Automating CUDA-to-OpenCL Translation

  • If I have seen further it is by standing on the shoulders of giants — Issac Newton


Release Notes

CU2CL Beta Release 0.8.0b - 2017.03.21

Welcome to the CU2CL (CUDA-to-OpenCL) source-to-source translator project. CU2CL is a work-in-progress academic prototype translator that endeavors to provide translation of many of the most frequently used CUDA features. However, CUDA is a large, moving target and CU2CL may not support all syntax and API elements of the current CUDA specification.

Currently it targets OpenCL as the output standard. Further it aims to provide an easily-maintained translated source by preserving formatting and developer comments from the original CUDA, as well as injecting searchable comment tags for untranslated structures. (These are intended to aid manual post-translation intervention.)

The tool translated both host- and device-side code, generating separate families of output files suitable for a standard C++ compiler (*-cl.cpp/h files), as well as an OpenCL kernel compiler (* files). The majority of supported translations are focused on core Runtime API calls for memory, device, thread, stream, and event management as well as the CUDA C-style kernel invocation and full kernel function translation.

Additionally, the 0.8.0b release has added a range of new features to support cross-translation unit global conversion of large, multi-file codebases. Please see the full release notes for more information.

This bleeding-edge release currently has limited or no support for several features including (but not limited to):

  • CUDA Textures and Surfaces
  • CUDA/OpenGL Interoperability
  • C++ Templates in kernel code
  • CUDA Driver API
  • CUDA Runtime API features newer than 3.2
  • CUDA Kernel features newer than 3.2
  • Precompiled CUDA libraries

Many of these features are supportable in OpenCL but have not been necessitated by the applications of interest that CU2CL has been provisioned for. Pull requests to add or improve support for the one-to-one mappings that exist are always appreciated.

We have endeavored to provide translation-time warnings for as many of these cases as possible, but the tool is undergoing active development and the CUDA specification is a moving target so there are likely cases we've missed. There is also a potential for the translator to produce small mistranslations in the presence of atypical usage of CUDA syntax.

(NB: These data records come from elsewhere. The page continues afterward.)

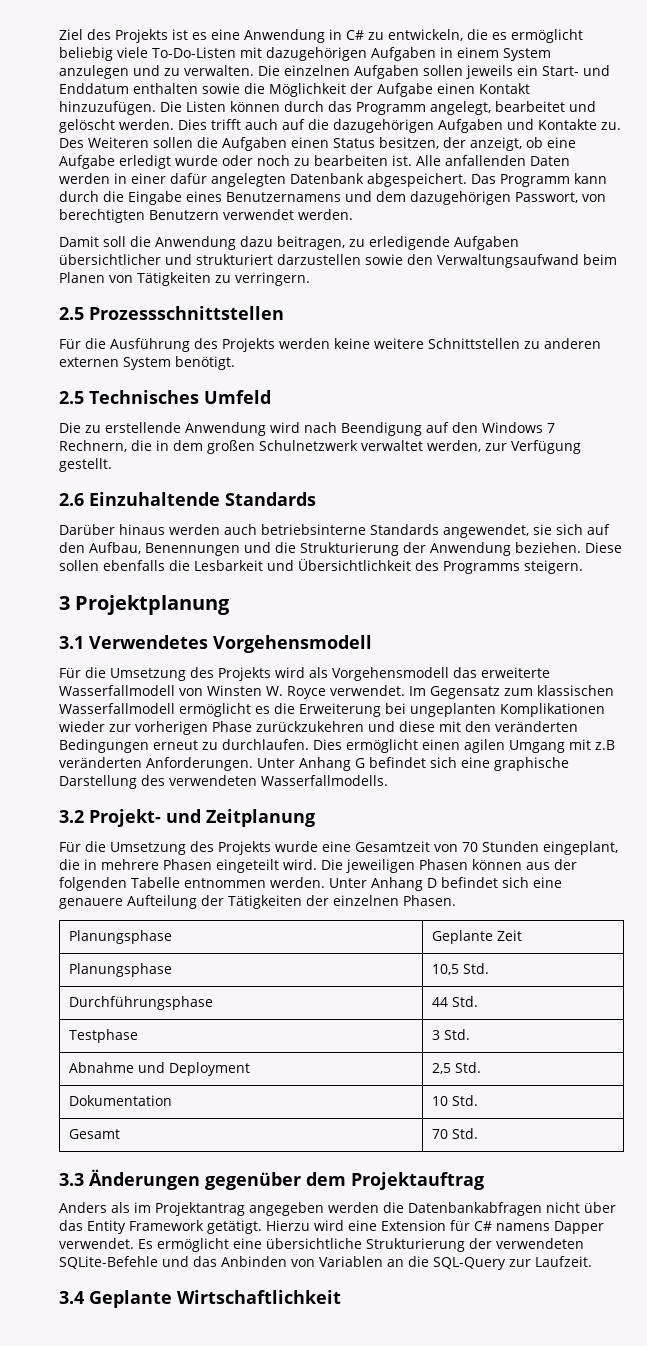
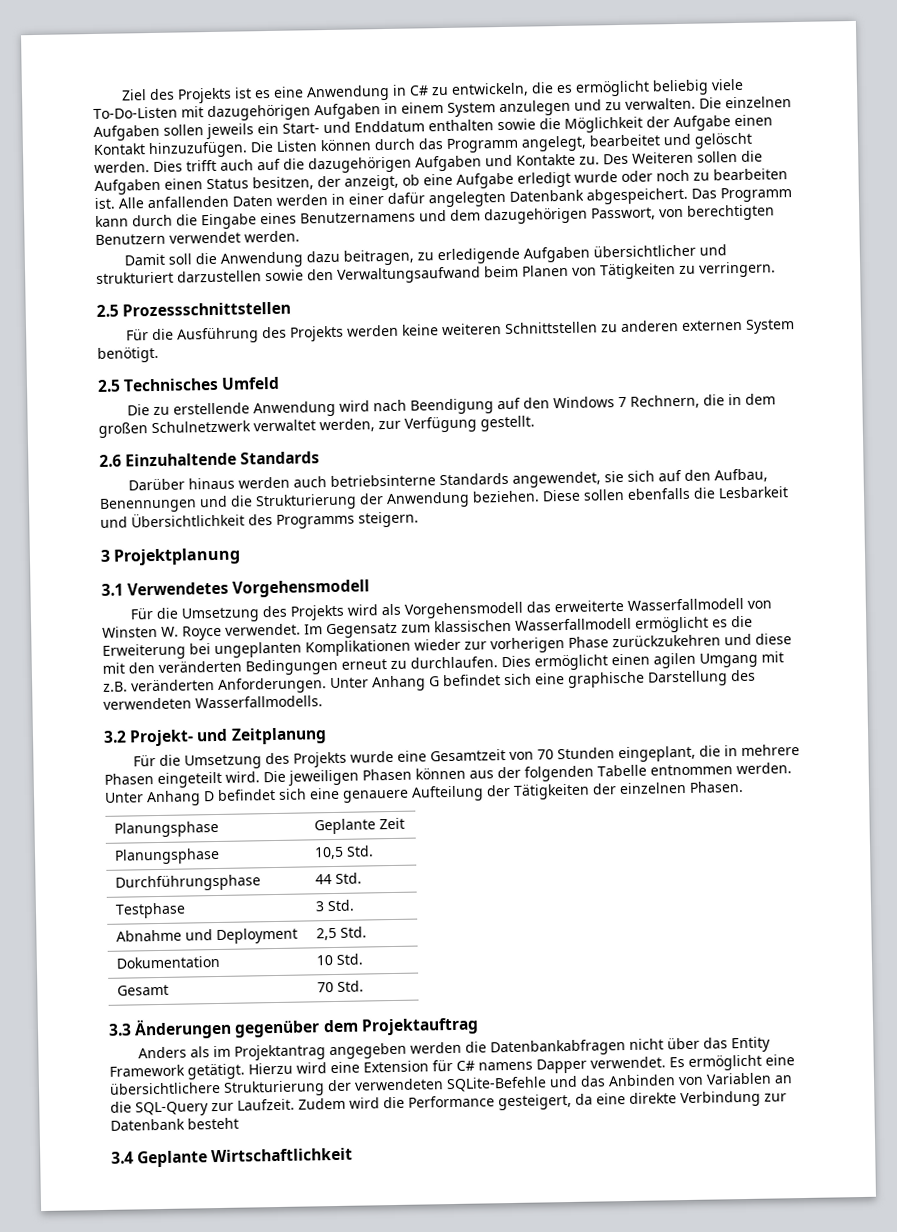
- Für die Ausführung des Projekts werden keine weitere Schnittstellen zu anderen externen System benötigt.
+ Für die Ausführung des Projekts werden keine weiteren Schnittstellen zu anderen externen System benötigt.
- Dies ermöglicht einen agilen Umgang mit z.B veränderten Anforderungen.
+ Dies ermöglicht einen agilen Umgang mit z.B. veränderten Anforderungen.
- Es ermöglicht eine übersichtliche Strukturierung der verwendeten SQLite-Befehle und das Anbinden von Variablen an die SQL-Query zur Laufzeit.
+ Es ermöglicht eine übersichtlichere Strukturierung der verwendeten SQLite-Befehle und das Anbinden von Variablen an die SQL-Query zur Laufzeit. Zudem wird die Performance gesteigert, da eine direkte Verbindung zur Datenbank besteht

There will be bugs, and we'd love to hear about them so that we can improve the tool. Contact us!


Currently only tested and officially supported on 64-bit variants of Debian 8.7 "Jessie" and later and Centos 6.5. (But likely to work on other 64-bit Debian or Fedora-based distributions.)

  • make
  • cmake >= 2.8
  • wget
  • CUDA Runtime >=3.2
  • GNU C Library (glibc) >= 2.19

Ensure you have internet access as the install process will download the specific LLVM/Clang revision used to build the CU2CL binary.

Unpack the cu2cl_binary-0.8.0b.tgz tarball, and invoke the BASH script to start the install process. The script will use wget to download the necessary revision of the LLVM/Clang source, and unpack it to subdirectory “llvm-3.4” and create the build directory “llvm-build”. It will then configure cmake and build the LLVM/Clang binaries required by CU2CL. Compiling Clang can take some time, so by default the installation script is configured to use two make jobs for compilation. To change this behavior, edit line 23 of the script “make -j2” to reflect the desired number of jobs.

The script then symbolically links a small number of include files generated during the LLVM/Clang build file so they are locatable my the CU2CL build process. It then configures cmake to build CU2CL and performs the build. CU2CL is a single source tool, so no threaded make is necessary for this step.

After compiling LLVM/Clang and CU2CL, the installation should be complete. The binary cu2cl-tool in directory "cu2cl-build" can now be used to perform translations. Do not remove the "llvm-build" directory as CU2CL needs access to (If you have a local packaged install of this library, you may be able to use that, however this is untested.) You will also likely need to update your LD_LIBRARY_PATH variable to point to the newly-generated llvm-build/lib/


Once built, the cu2cl_tool binary can be used to translate sets of CUDA source files, along with any local CUDA source files they include. However, it will not provide translation of any included headers specified with the system include "<...>" syntax. After successful translation, CU2CL will output *-cl.cpp, *, and *-cl.h files as appropriate for host, device, and header code.

In order to run the tool the following syntax must be used:

"./cu2cl_tool fooRuntimeMain.cpp -- -DGPU_ON -I ./fooIncludes" 

Which would generate fooRuntimeMain.cpp-cl.cpp,,,, and any associated translated header files.

Additionally, a set of CU2CL utility functions will be generated in cu2cl_util.c/h/cl. cu2cl_util.c must be compiled and linked into the finished executable for the linking to succeed, as it includes requisite initialization, cleanup, and other OpenCL utility functions.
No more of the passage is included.